**What you should do**
All that should appear is the run of lines from the one containing "The Masked Singer Sneeuwman - 772: none -> 1" through the end of the records, each repeated exactly.

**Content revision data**
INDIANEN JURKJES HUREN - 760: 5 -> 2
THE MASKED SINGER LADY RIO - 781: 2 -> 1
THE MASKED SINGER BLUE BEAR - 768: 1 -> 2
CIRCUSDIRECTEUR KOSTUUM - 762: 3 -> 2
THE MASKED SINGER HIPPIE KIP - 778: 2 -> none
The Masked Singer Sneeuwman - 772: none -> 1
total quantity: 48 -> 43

**Output for this exercise**
The Masked Singer Sneeuwman - 772: none -> 1
total quantity: 48 -> 43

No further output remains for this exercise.